Salinomycin and its derivatives have been shown in different cancers to alter iron metabolism and eliminate SCs through ferroptosis, which therapeutic interest in UM remains to be explored.
Of note, cancer genomic analyses using The Cancer Genome Atlas (TCGA) data sets based on BAP1-regulated genes have linked SLC7A11, a regulator of ferroptosis, to BAP1-mediated tumor suppression in different types of cancers.
Although, BAP1 deficiency is commonly observed in UM as discussed above, the link to iron metabolism, ferroptosis and “stemness” features has not yet been investigated. This prompted us to investigate whether targeting iron metabolism could be a therapeutic opportunity to fight BAP1-dependent “stemness” through modulation of ferroptosis.

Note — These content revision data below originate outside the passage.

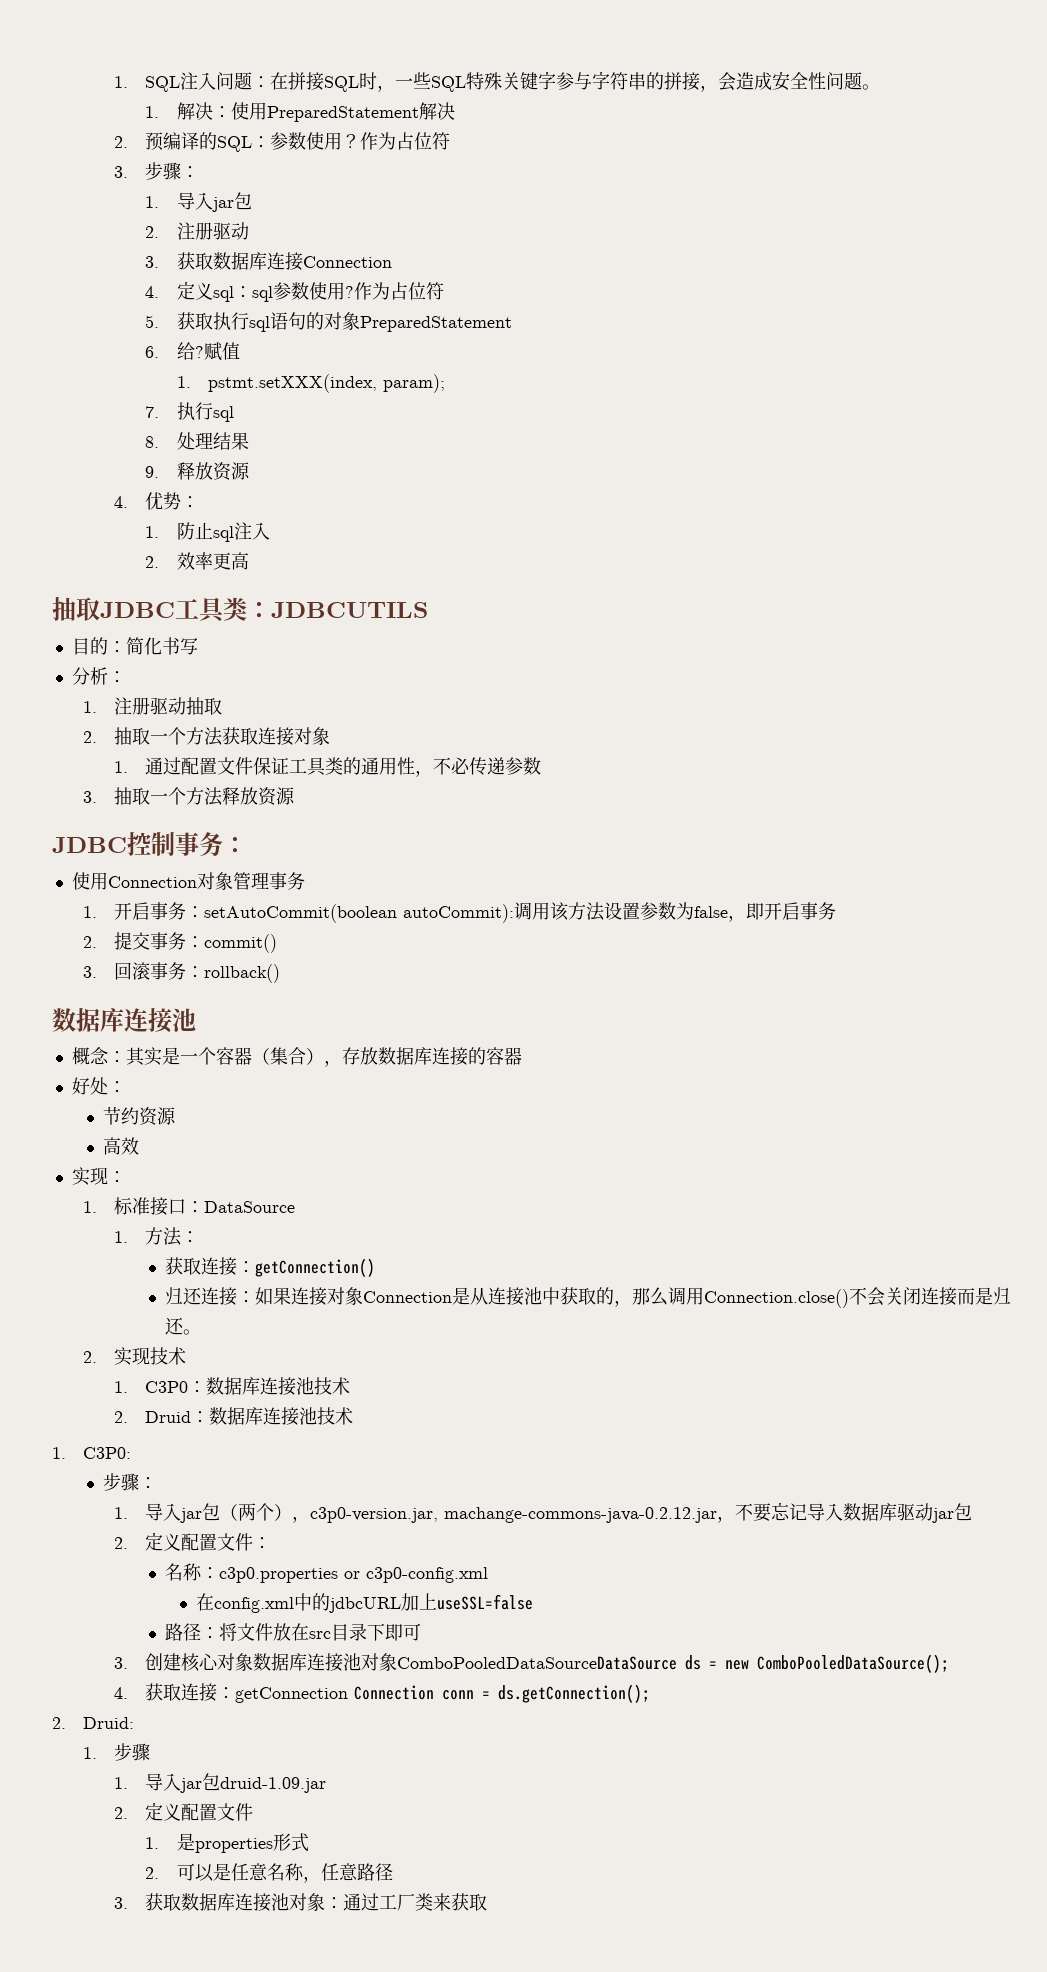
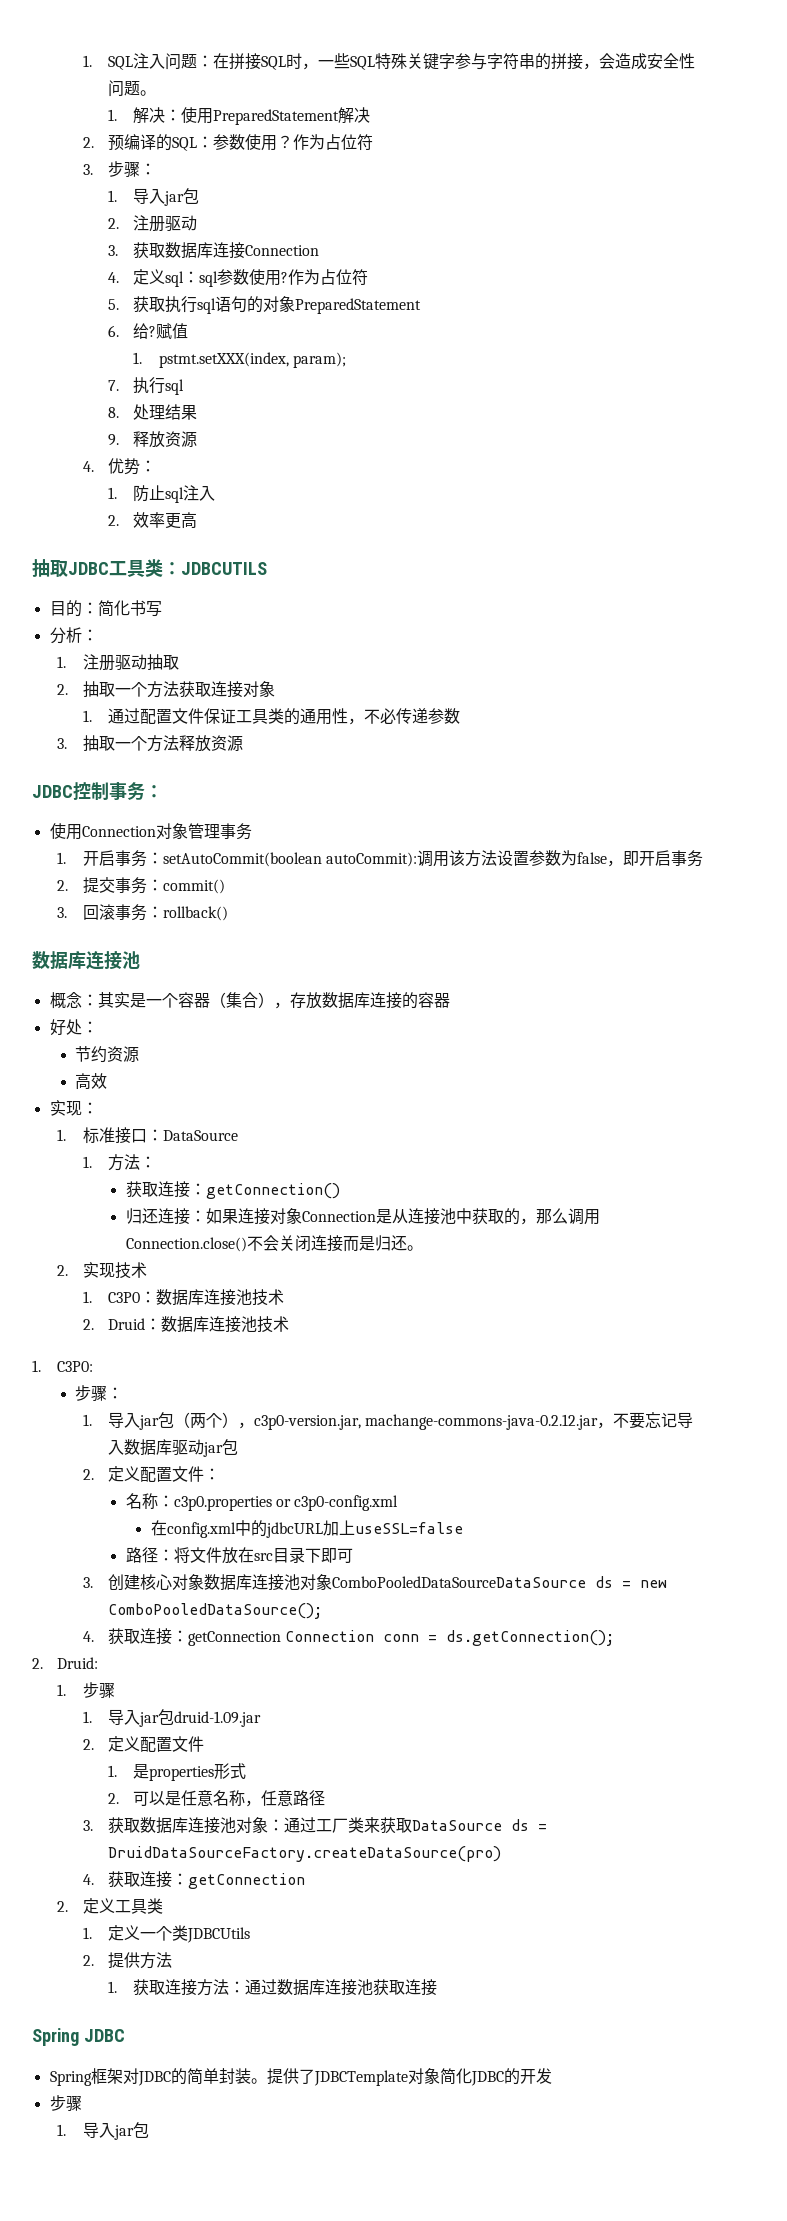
- 3.获取数据库连接池对象：通过工厂类来获取
+ 3.获取数据库连接池对象：通过工厂类来获取DataSource ds = DruidDataSourceFactory.createDataSource(pro)
+ 4.获取连接：getConnection
+ 2.定义工具类
+ 1.定义一个类JDBCUtils
+ 2.提供方法
+ 1.获取连接方法：通过数据库连接池获取连接
+ Spring JDBC
+ Spring框架对JDBC的简单封装。提供了JDBCTemplate对象简化JDBC的开发
+ 步骤
+ 1.导入jar包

This project aims to characterize the molecular basis of iron metabolism and ferroptosis upon salinomycin and its derivatives treatment and BAP1 role in these processes; to study the mechanisms by which BAP1, along with iron metabolism, regulates the CSC-like cellular phenotype in UM; and to test in vivo the impact on tumor growth of the compounds alone or in combination with candidates identified in previous axes.
The goal of this innovative project is to demonstrate that altering iron metabolism to induce ferroptosis is a promising therapeutic strategies for this difficult to treat disease, mUM.